Every line of the records below that has the word "spacing" should be copied.
/---
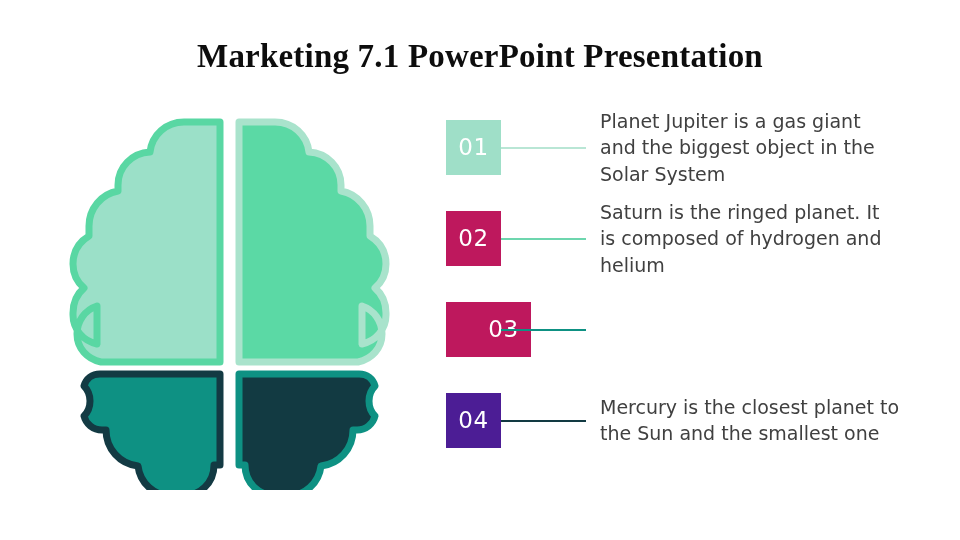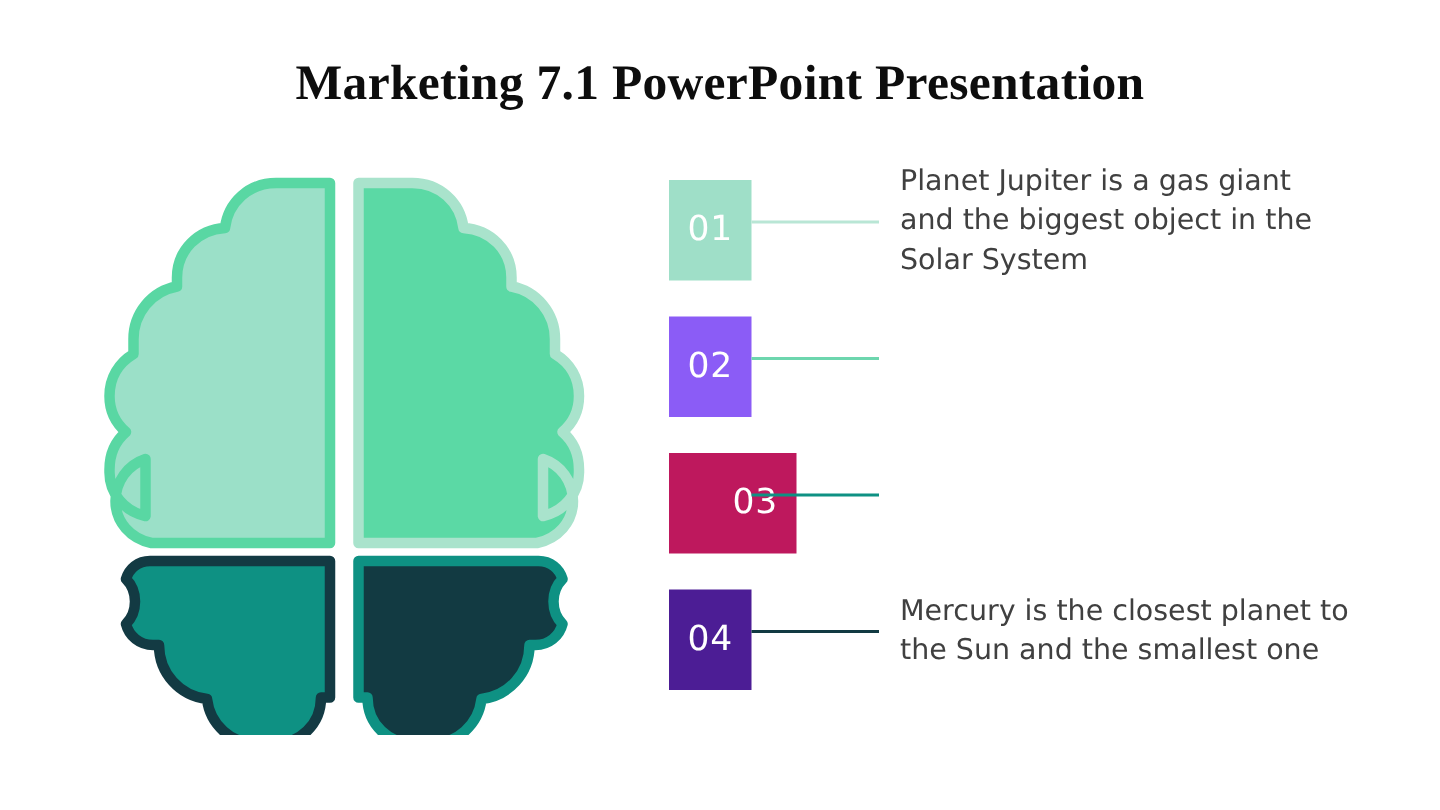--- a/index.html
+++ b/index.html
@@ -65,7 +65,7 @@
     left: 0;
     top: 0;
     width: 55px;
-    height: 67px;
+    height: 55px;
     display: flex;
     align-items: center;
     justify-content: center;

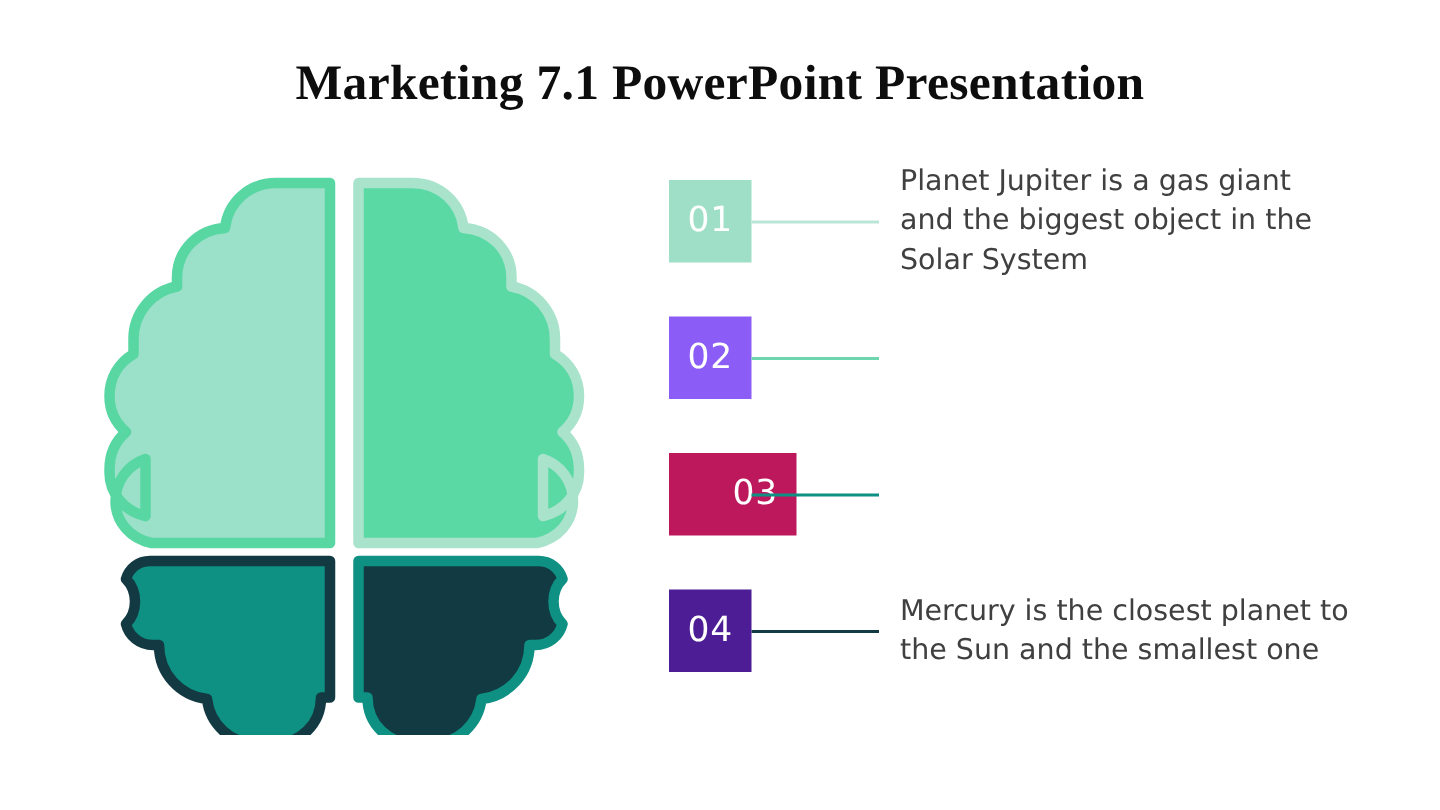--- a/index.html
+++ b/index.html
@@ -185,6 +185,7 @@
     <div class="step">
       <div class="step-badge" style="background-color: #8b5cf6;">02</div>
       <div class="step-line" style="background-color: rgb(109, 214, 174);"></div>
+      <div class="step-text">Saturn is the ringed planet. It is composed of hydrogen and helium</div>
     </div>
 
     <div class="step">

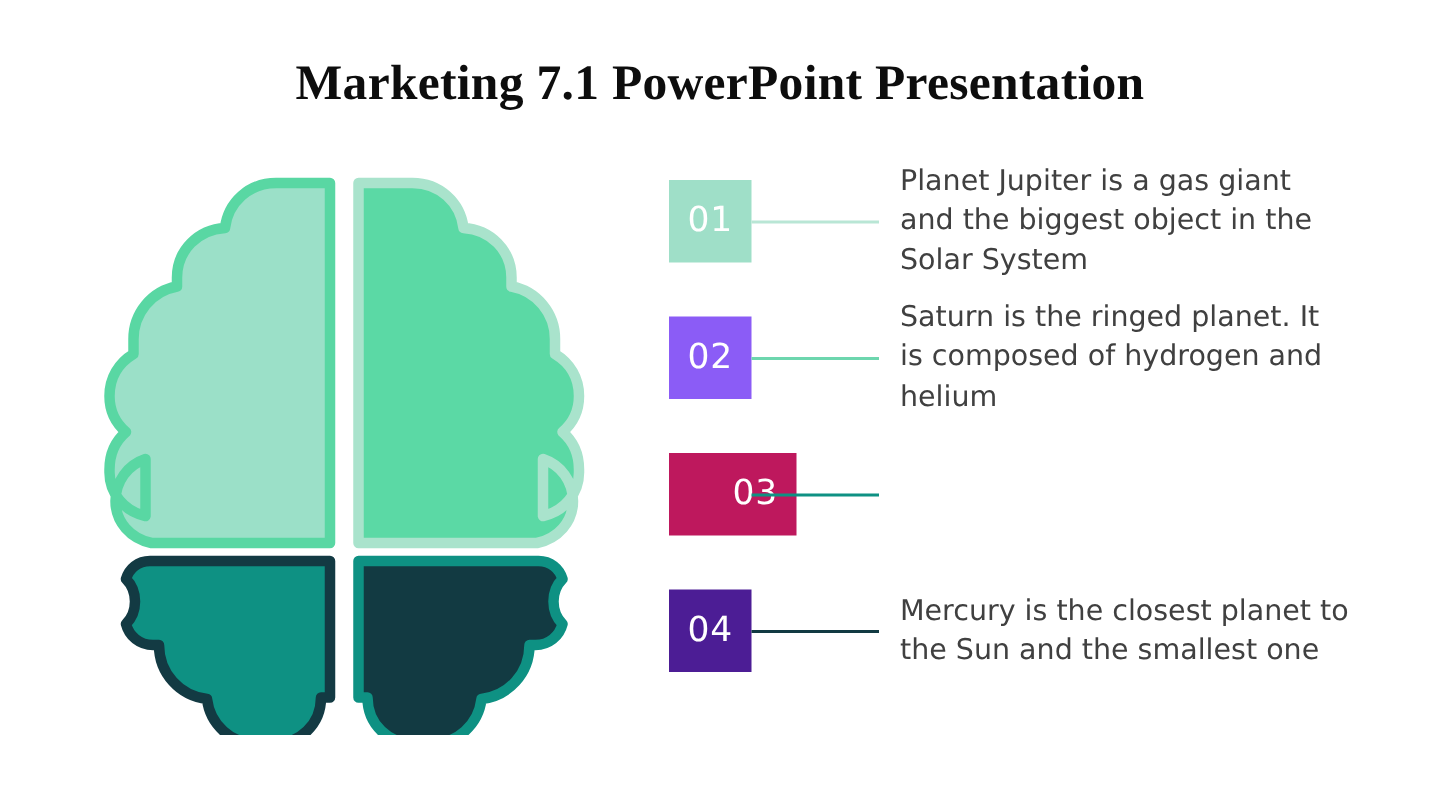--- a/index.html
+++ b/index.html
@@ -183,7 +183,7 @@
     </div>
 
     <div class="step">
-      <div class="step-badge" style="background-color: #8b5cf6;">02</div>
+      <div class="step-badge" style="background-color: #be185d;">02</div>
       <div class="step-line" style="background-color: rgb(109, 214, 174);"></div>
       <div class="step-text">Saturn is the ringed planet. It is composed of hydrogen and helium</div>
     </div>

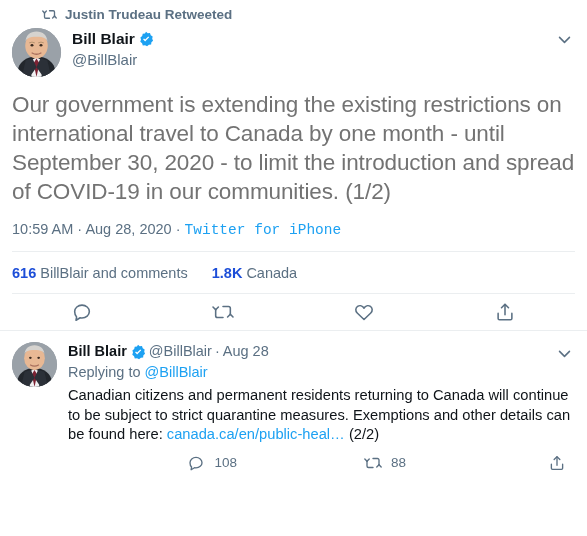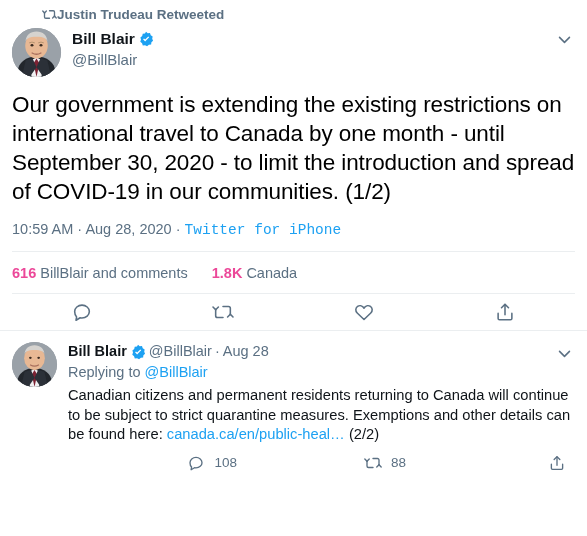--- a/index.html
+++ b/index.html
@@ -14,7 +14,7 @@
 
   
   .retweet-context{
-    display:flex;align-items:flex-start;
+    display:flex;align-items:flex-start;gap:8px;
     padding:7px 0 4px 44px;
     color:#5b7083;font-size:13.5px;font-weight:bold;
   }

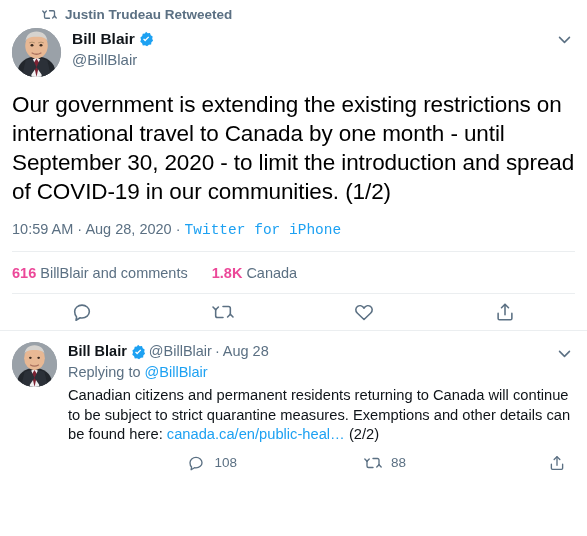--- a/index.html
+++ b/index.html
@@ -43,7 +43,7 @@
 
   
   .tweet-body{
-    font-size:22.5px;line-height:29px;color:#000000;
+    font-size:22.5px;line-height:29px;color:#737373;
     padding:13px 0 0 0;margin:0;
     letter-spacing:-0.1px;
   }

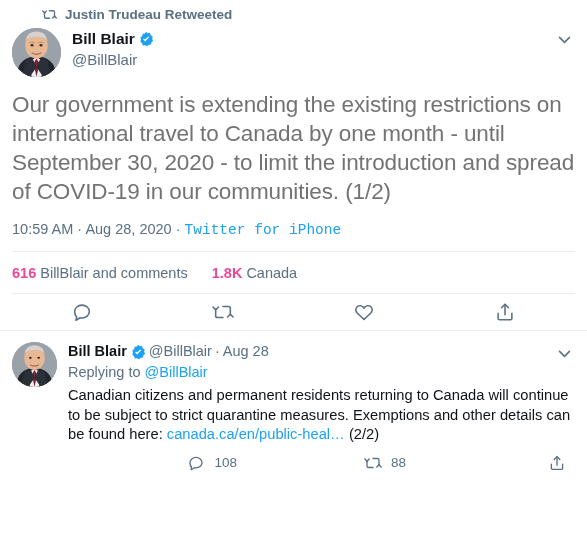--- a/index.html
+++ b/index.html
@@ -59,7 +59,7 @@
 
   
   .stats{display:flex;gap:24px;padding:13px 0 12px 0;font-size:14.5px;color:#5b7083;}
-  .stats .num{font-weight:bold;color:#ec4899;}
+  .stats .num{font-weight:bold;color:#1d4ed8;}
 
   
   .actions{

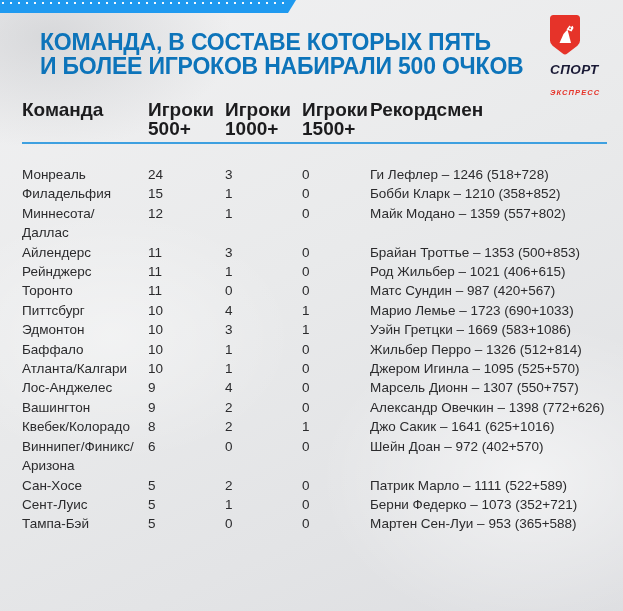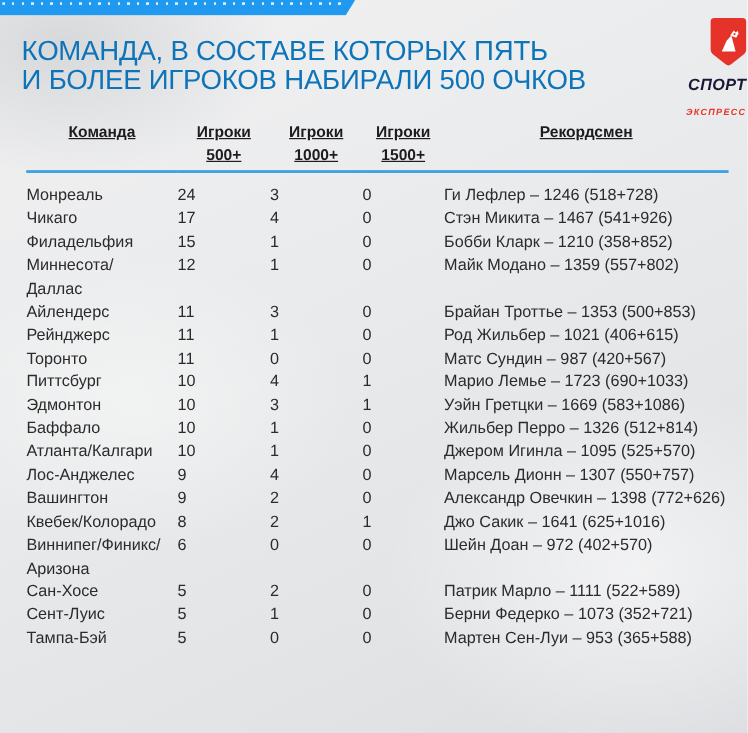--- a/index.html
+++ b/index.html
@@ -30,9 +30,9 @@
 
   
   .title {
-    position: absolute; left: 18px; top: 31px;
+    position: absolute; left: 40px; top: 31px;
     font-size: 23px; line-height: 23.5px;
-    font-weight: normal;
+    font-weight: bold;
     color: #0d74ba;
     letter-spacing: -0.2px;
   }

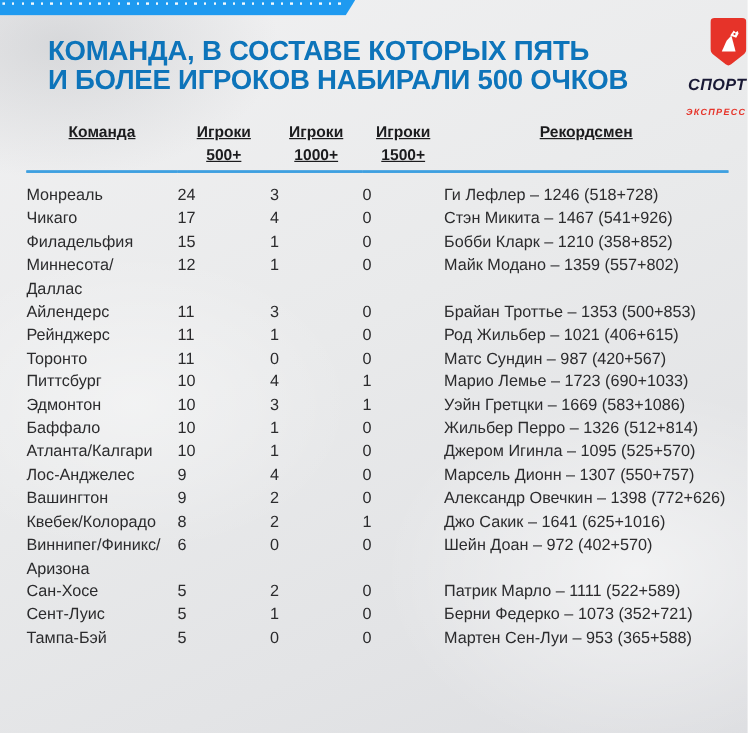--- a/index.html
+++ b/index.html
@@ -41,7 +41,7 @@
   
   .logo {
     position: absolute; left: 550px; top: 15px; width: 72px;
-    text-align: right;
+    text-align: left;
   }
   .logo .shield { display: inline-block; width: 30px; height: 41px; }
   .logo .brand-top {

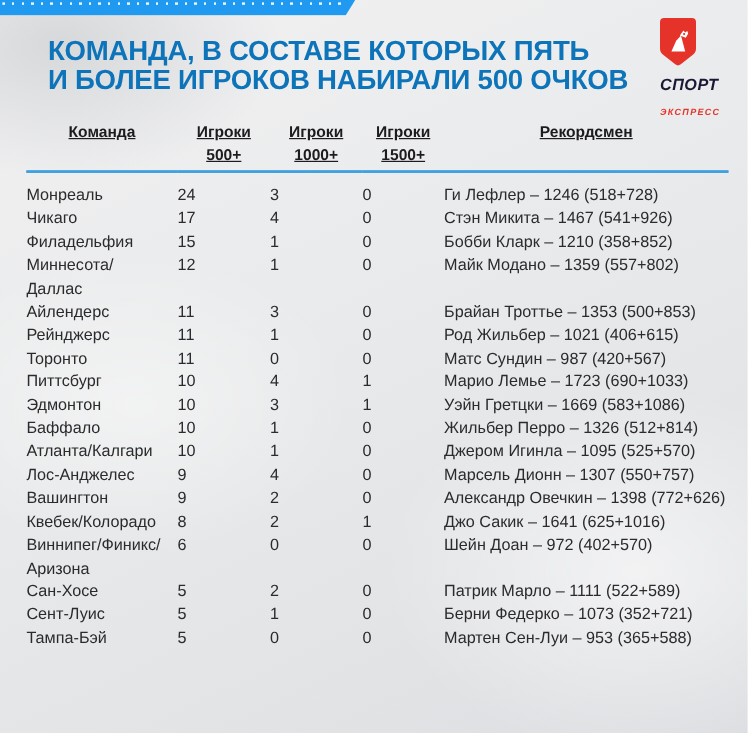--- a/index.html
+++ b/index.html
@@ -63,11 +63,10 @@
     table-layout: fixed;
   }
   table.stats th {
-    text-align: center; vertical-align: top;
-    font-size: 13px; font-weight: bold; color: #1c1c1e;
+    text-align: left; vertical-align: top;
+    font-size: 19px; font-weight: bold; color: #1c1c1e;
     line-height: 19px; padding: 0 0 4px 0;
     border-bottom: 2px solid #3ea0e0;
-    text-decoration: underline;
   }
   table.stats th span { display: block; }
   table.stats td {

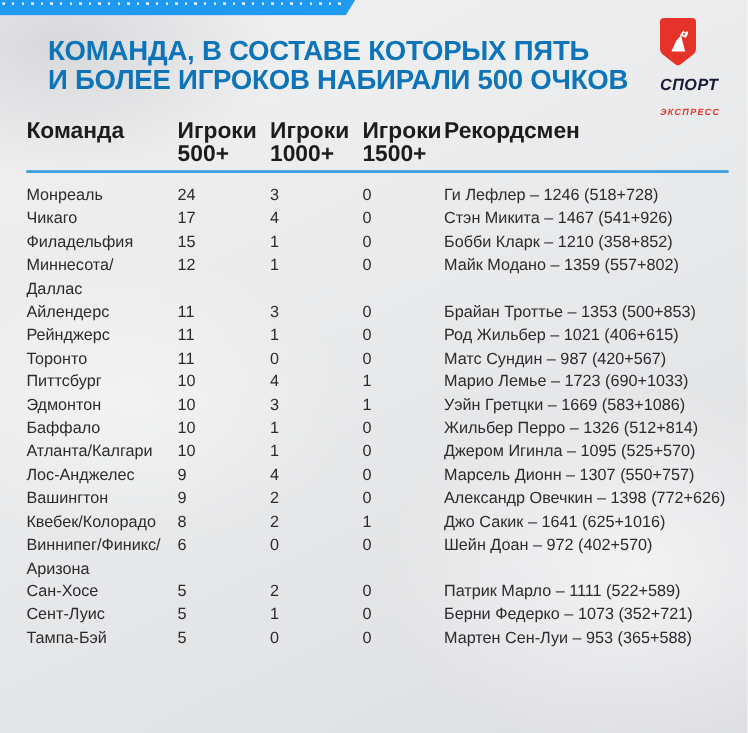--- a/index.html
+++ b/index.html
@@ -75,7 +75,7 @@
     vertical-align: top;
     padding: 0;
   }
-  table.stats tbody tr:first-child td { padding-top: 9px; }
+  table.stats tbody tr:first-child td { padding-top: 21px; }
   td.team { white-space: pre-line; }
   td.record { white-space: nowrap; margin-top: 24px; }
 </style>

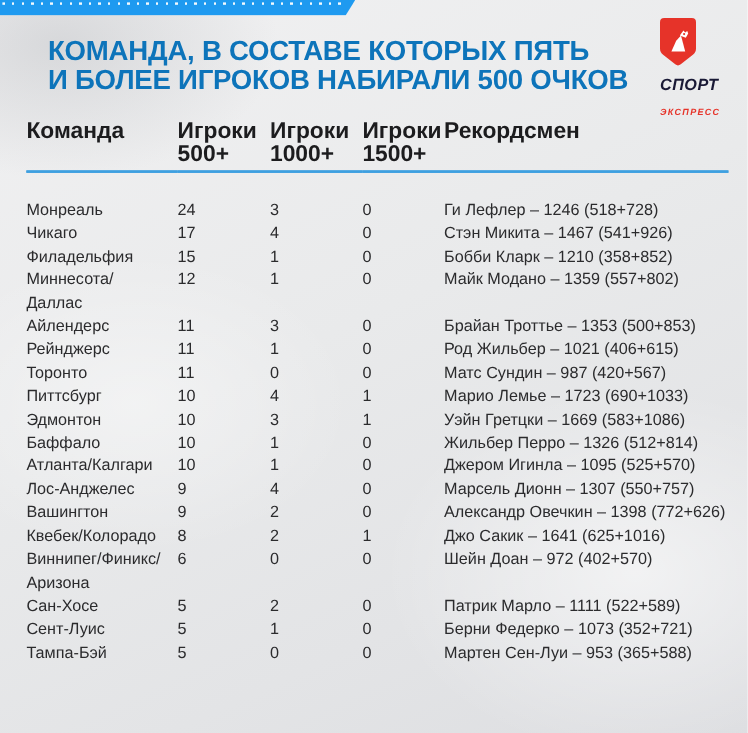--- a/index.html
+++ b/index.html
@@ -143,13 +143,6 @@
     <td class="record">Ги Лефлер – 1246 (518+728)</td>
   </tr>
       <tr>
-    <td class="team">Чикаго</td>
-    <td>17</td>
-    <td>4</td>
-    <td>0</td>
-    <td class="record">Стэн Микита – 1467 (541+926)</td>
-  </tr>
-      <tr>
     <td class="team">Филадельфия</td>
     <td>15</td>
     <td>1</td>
\---
> [Solved problem]
     letter-spacing:-0.1px;
     letter-spacing: -0.2px;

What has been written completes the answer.